日本人だから、漢字は大凡分かる。ペーパーテストは、内容さえ理解できれば選択なのでなんとか解ける。
困ったのはエッセイですね。それについては、書かないとならない。
そこで、ひとひねりしたのは、文章は書けないのですが、僕は理解しているということをアピールする。アピール出来れば、点数をくれるんじゃないかと考えたんです。
エッセイって、比較して何を説明しなさいという出題が多いんですね。例えば、風邪と感冒の違いとか、分かっている事を伝えればいいので、相違点と一致点、図やグラフにしたり、そこに熱、咳とか単語を並べたんです。理解はしているというアピールです。

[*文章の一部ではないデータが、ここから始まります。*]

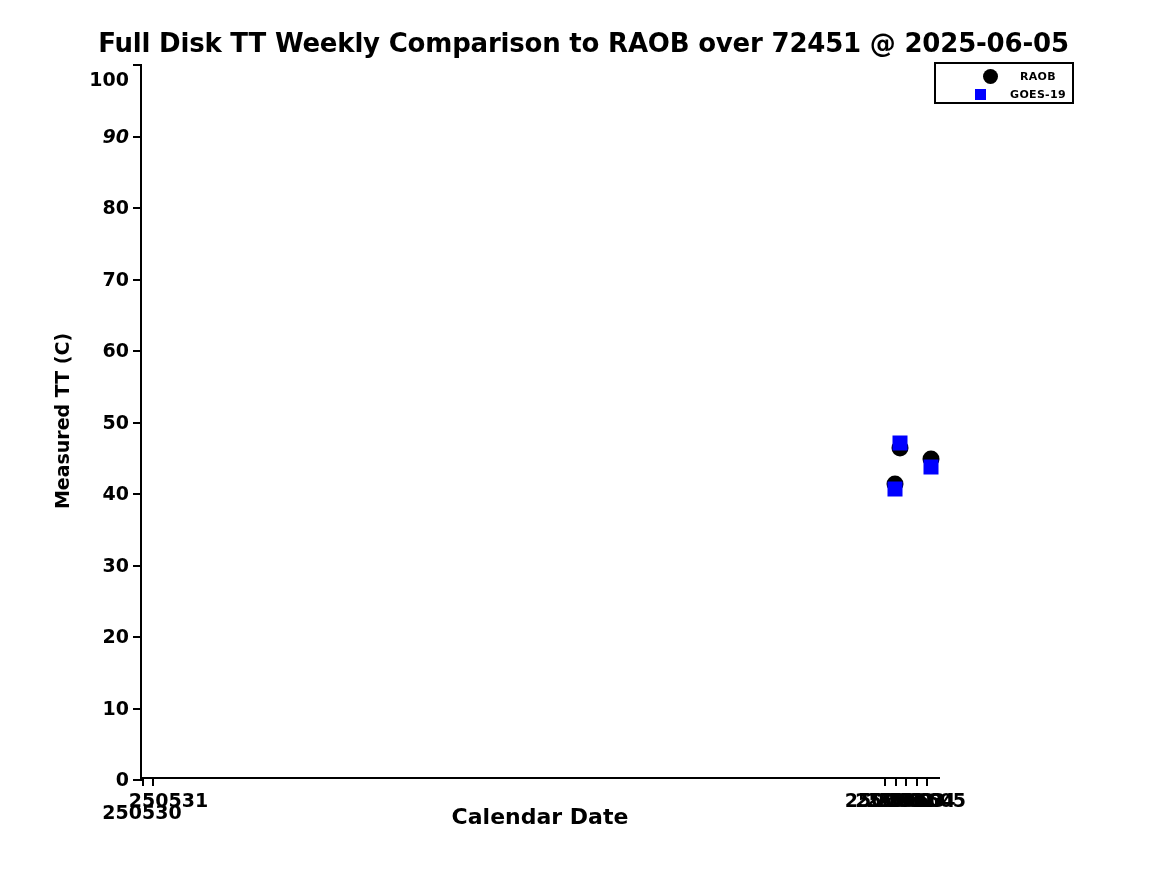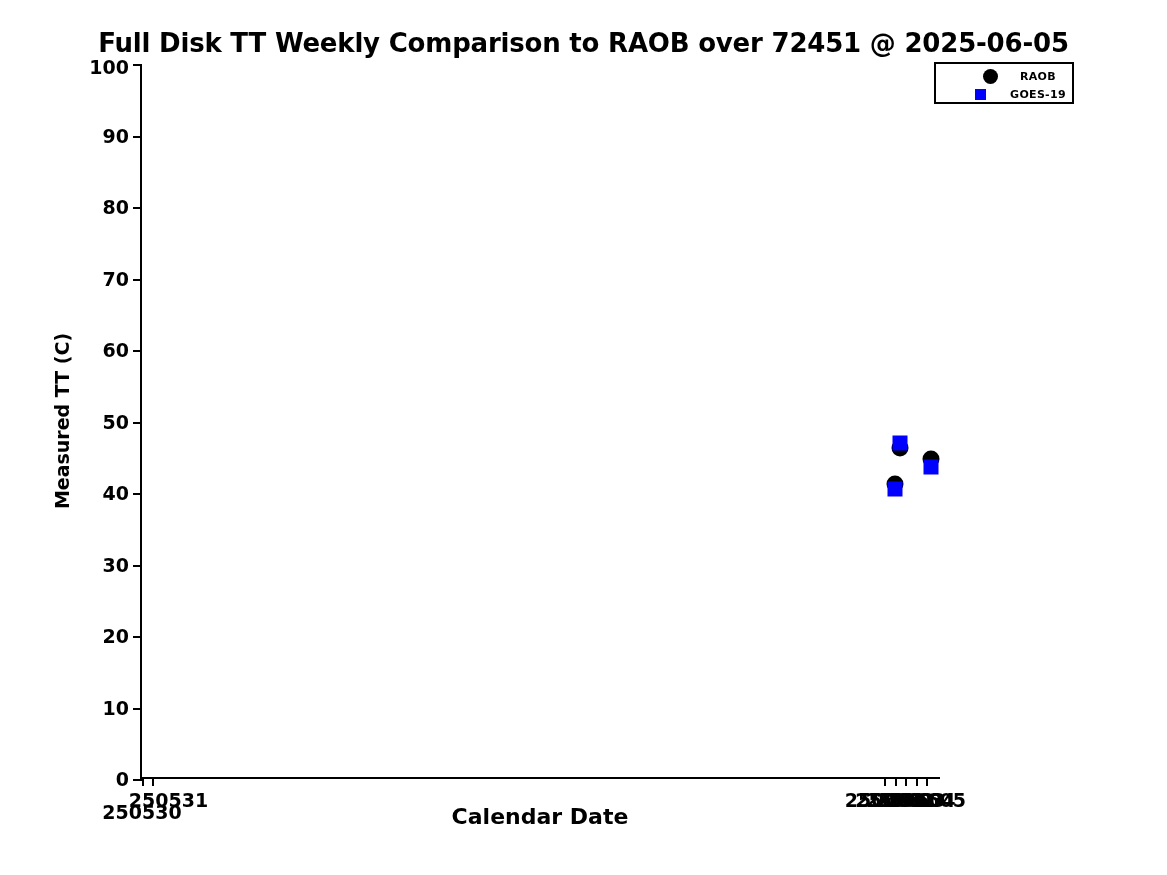--- a/index.html
+++ b/index.html
@@ -187,23 +187,23 @@
         <div class="ylabel-text" style="top: 429px;">40</div>
         <div class="tick-y" style="top: 357.5px;"></div>
         <div class="ylabel-text" style="top: 357.5px;">50</div>
         <div class="tick-y" style="top: 286px;"></div>
         <div class="ylabel-text" style="top: 286px;">60</div>
         <div class="tick-y" style="top: 214.5px;"></div>
         <div class="ylabel-text" style="top: 214.5px;">70</div>
         <div class="tick-y" style="top: 143px;"></div>
         <div class="ylabel-text" style="top: 143px;">80</div>
         <div class="tick-y" style="top: 71.5px;"></div>
-        <div class="ylabel-text" style="top: 71.5px;">90</div>
+        <div class="ylabel-text" style="top: 71.5px; font-style: italic;">90</div>
         <div class="tick-y" style="top: 0px;"></div>
-        <div class="ylabel-text" style="top: 3px;">100</div>
+        <div class="ylabel-text" style="top: 15px;">100</div>
       </div>
     <div id="x-ticks">
         <div class="tick-x" style="left: 0px;"></div>
         <div class="xlabel-text" style="left: 0px; margin-top: 24px;">250530</div>
         <div class="tick-x" style="left: 10.4575px;"></div>
         <div class="xlabel-text" style="left: 10.4575px; padding-left: 32px;">250531</div>
         <div class="tick-x" style="left: 742.484px;"></div>
         <div class="xlabel-text" style="left: 742.484px;">250601</div>
         <div class="tick-x" style="left: 752.941px;"></div>
         <div class="xlabel-text" style="left: 752.941px;">250602</div>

努力している人は、少し人情もあって、おまけしてくれるんです(笑)最初は100名いましたけど、最後に卒業したのは30人満たなかったです。
Q)6年かけて卒業した時、どんなお気持ちでしたか?
こんなに勉強やるんのなら、もっと出来たんじゃないか思うくらい勉強しました。覚えた傍から忘れて行く様な、膨大な量で本当に大変でした。
国家試験を受けて後の帰り道、全てが、本当に全てが終わってハッと思ったんです。
たまたま自分は中医学を選んだけど、実はどんな分野でも良かったのではないかなと。どんな分野でもいいから、自分の限界まで挑戦したかったんじゃないかなと思ったのです。なので、なんの未練もなく、スッキリした気分でした。これで落ちたら仕方ない何も残さずという思いでした。
それから、結果が出るのがひと月後だったので、日本に帰国していて、合格したよと同級生から聞きました。なので、合否の嬉しさより、やり抜いたという満足感が大きかったです。
Q)そうですよね、6年間は長いですね。本当にやり終えた感ですね。
ただの6年間では無かったのでね。
続けるって大変だったし、それをするために色々な我慢や耐えることがあって、当然、経済的にも大変でしたので。